Decrement the reference count for an inode ID previously issued by the file system.

The comments for the ops that implicitly increment the reference count contain a note of this (but see also the note about the root inode below). For example, LookUpInodeOp and MkDirOp. The authoritative source is the libfuse documentation, which states that any op that returns fuse_reply_entry fuse_reply_create implicitly increments (cf. http://goo.gl/o5C7Dx).

If the reference count hits zero, the file system can forget about that ID entirely, and even re-use it in future responses. The kernel guarantees that it will not otherwise use it again.

The reference count corresponds to fuse_inode::nlookup (http://goo.gl/ut48S4). Some examples of where the kernel manipulates it:

In contrast to all other inodes, RootInodeID begins with an implicit lookup count of one, without a corresponding op to increase it. (There could be no such op, because the root cannot be referred to by name.) Code walk:

File systems should tolerate but not rely on receiving forget ops for remaining inodes when the file system unmounts, including the root inode. Rather they should take fuse.Connection.ReadOp returning io.EOF as implicitly decrementing all lookup counts to zero.

type GenerationNumber

type GenerationNumber uint64

GenerationNumber represents a generation of an inode. It is irrelevant for file systems that won't be exported over NFS. For those that will and that reuse inode IDs when they become free, the generation number must change when an ID is reused.

This corresponds to struct inode::i_generation in the VFS layer. (Cf. http://goo.gl/tvYyQt)

Some related reading:

http://fuse.sourceforge.net/doxygen/structfuse__entry__param.html
http://stackoverflow.com/q/11071996/1505451
http://goo.gl/CqvwyX
http://julipedia.meroh.net/2005/09/nfs-file-handles.html
http://goo.gl/wvo3MB

type GetInodeAttributesOp

type GetInodeAttributesOp struct {
	// The inode of interest.
	Inode InodeID

	// Set by the file system: attributes for the inode, and the time at which
	// they should expire. See notes on ChildInodeEntry.AttributesExpiration for
	// more.
	Attributes           InodeAttributes
	AttributesExpiration time.Time
}

Refresh the attributes for an inode whose ID was previously returned in a LookUpInodeOp. The kernel sends this when the FUSE VFS layer's cache of inode attributes is stale. This is controlled by the AttributesExpiration field of ChildInodeEntry, etc.

type GetXattrOp

type GetXattrOp struct {
	// The inode whose extended attribute we are reading.
	Inode InodeID

	// The name of the extended attribute.
	Name string

	// The destination buffer.  If the size is too small for the
	// value, the ERANGE error should be sent.
	Dst []byte

	// Set by the file system: the number of bytes read into Dst, or
	// the number of bytes that would have been read into Dst if Dst was
	// big enough (return ERANGE in this case).
	BytesRead int
}

Get an extended attribute.

This is sent in response to getxattr(2). Return ENOATTR if the extended attribute does not exist.

type HandleID

type HandleID uint64

HandleID is an opaque 64-bit number used to identify a particular open handle to a file or directory.

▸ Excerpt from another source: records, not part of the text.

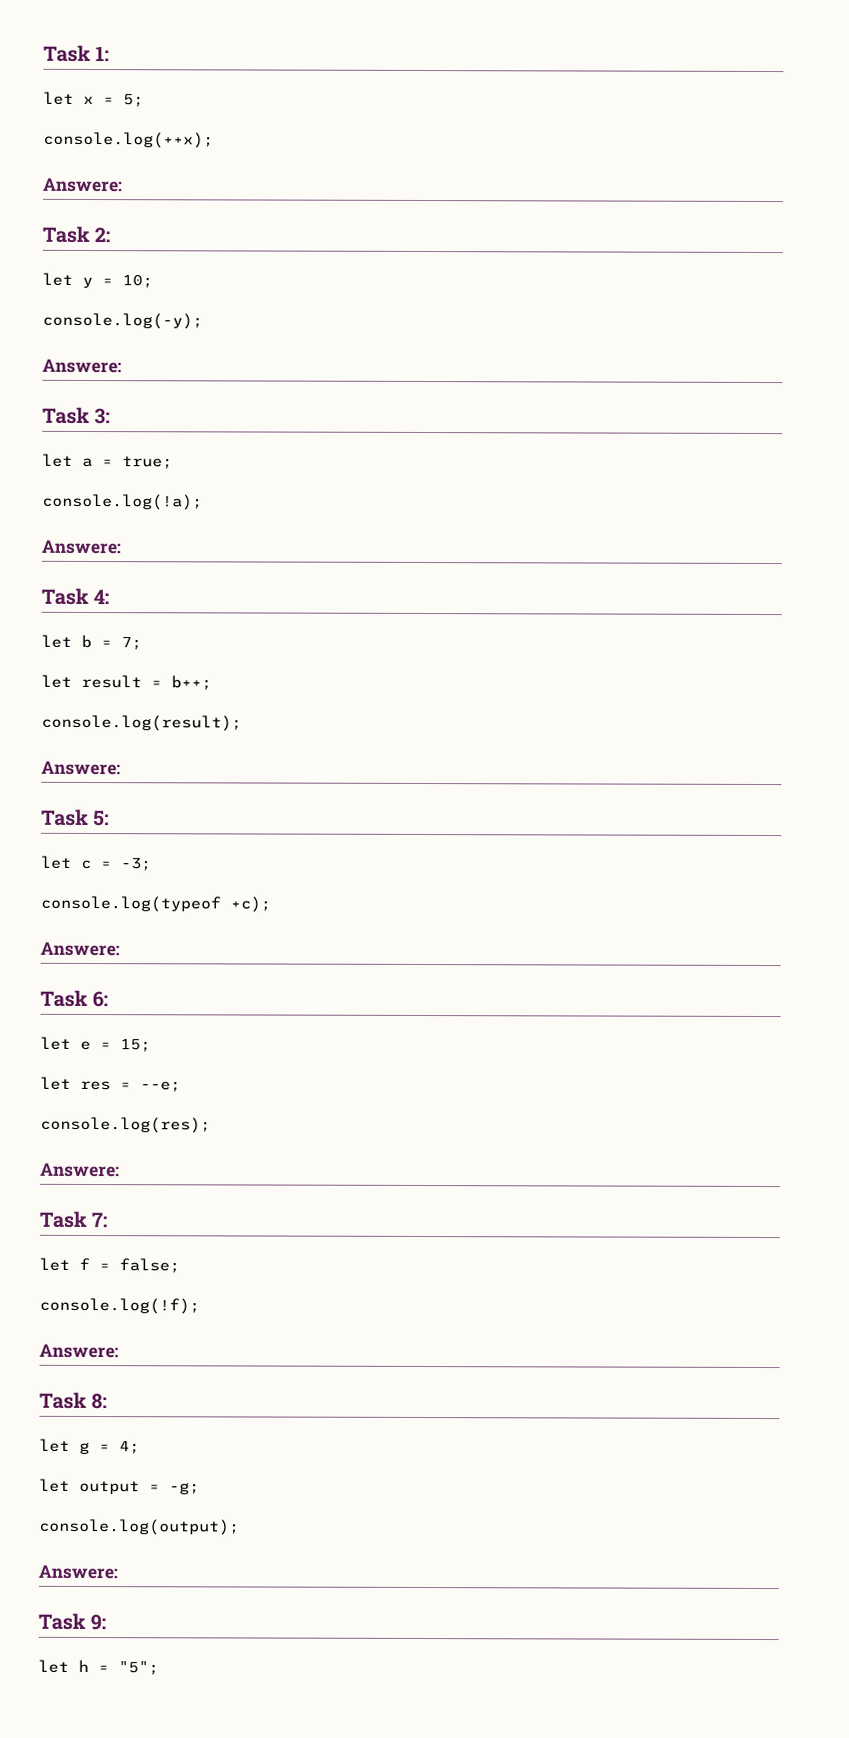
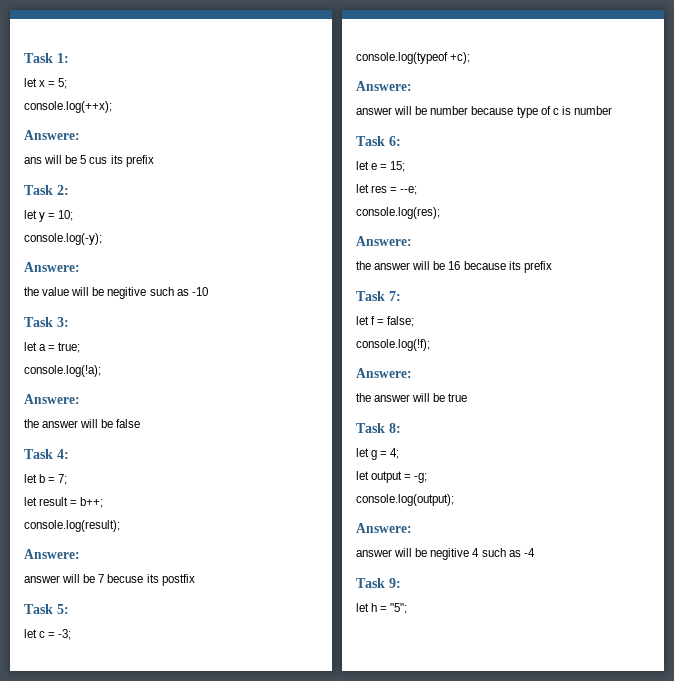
+ ans will be 5 cus its prefix
+ the value will be negitive such as -10
+ the answer will be false
+ answer will be 7 becuse its postfix
+ answer will be number because type of c is number
+ the answer will be 16 because its prefix
+ the answer will be true
+ answer will be negitive 4 such as -4

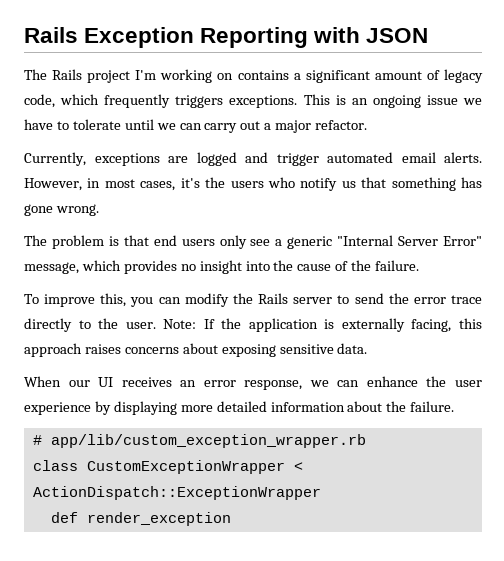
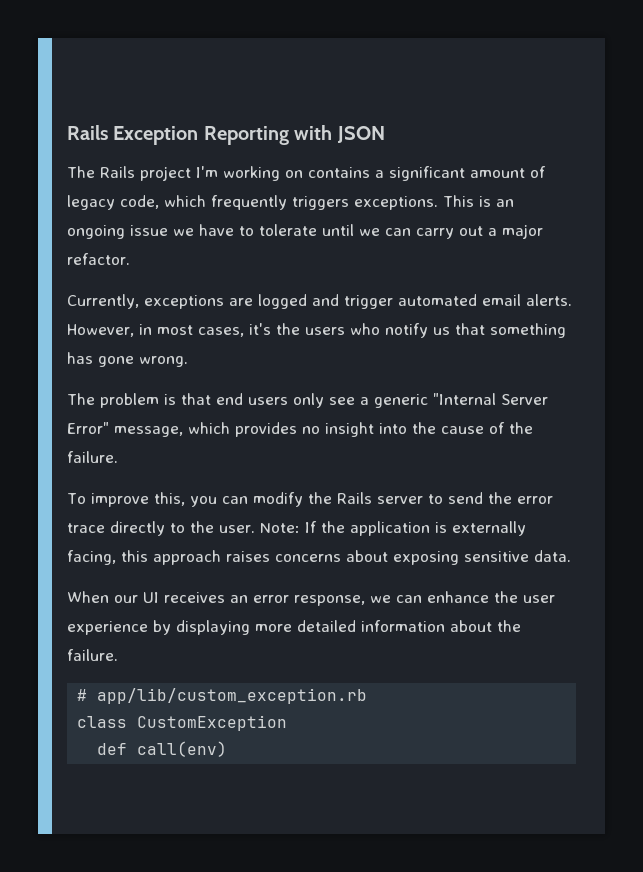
- # app/lib/custom_exception_wrapper.rb
+ # app/lib/custom_exception.rb
- class CustomExceptionWrapper < ActionDispatch::ExceptionWrapper
+ class CustomException
- def render_exception
+ def call(env)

This corresponds to fuse_file_info::fh.

type InodeAttributes

type InodeAttributes struct {
	Size uint64

	// The number of incoming hard links to this inode.
	Nlink uint32

	// The mode of the inode. This is exposed to the user in e.g. the result of
	// fstat(2).
	//
	// Note that in contrast to the defaults for FUSE, this package mounts file
	// systems in a manner such that the kernel checks inode permissions in the
	// standard posix way. This is implemented by setting the default_permissions
	// mount option (cf. http://goo.gl/1LxOop and http://goo.gl/1pTjuk).
	//
	// For example, in the case of mkdir:
	//
	//  *  (http://goo.gl/JkdxDI) sys_mkdirat calls inode_permission.
	//
	//  *  (...) inode_permission eventually calls do_inode_permission.
	//
	//  *  (http://goo.gl/aGCsmZ) calls i_op->permission, which is
	//     fuse_permission (cf. http://goo.gl/VZ9beH).
	//
	//  *  (http://goo.gl/5kqUKO) fuse_permission doesn't do anything at all for
	//     several code paths if FUSE_DEFAULT_PERMISSIONS is unset. In contrast,
	//     if that flag *is* set, then it calls generic_permission.
	//
	Mode os.FileMode

	// Time information. See `man 2 stat` for full details.
	Atime  time.Time // Time of last access
	Mtime  time.Time // Time of last modification
	Ctime  time.Time // Time of last modification to inode
	Crtime time.Time // Time of creation (OS X only)

	// Ownership information
	Uid uint32
	Gid uint32
}

InodeAttributes contains attributes for a file or directory inode. It corresponds to struct inode (cf. http://goo.gl/tvYyQt).

func (*InodeAttributes) DebugString

func (a *InodeAttributes) DebugString() string

type InodeID

type InodeID uint64

InodeID is a 64-bit number used to uniquely identify a file or directory in the file system. File systems may mint inode IDs with any value except for RootInodeID.

This corresponds to struct inode::i_no in the VFS layer. (Cf. http://goo.gl/tvYyQt)

type ListXattrOp

type ListXattrOp struct {
	// The inode whose extended attributes we are listing.
	Inode InodeID

	// The destination buffer.  If the size is too small for the
	// value, the ERANGE error should be sent.
	//
	// The output data should consist of a sequence of NUL-terminated strings,
	// one for each xattr.
	Dst []byte

	// Set by the file system: the number of bytes read into Dst, or
	// the number of bytes that would have been read into Dst if Dst was
	// big enough (return ERANGE in this case).
	BytesRead int
}

List all the extended attributes for a file.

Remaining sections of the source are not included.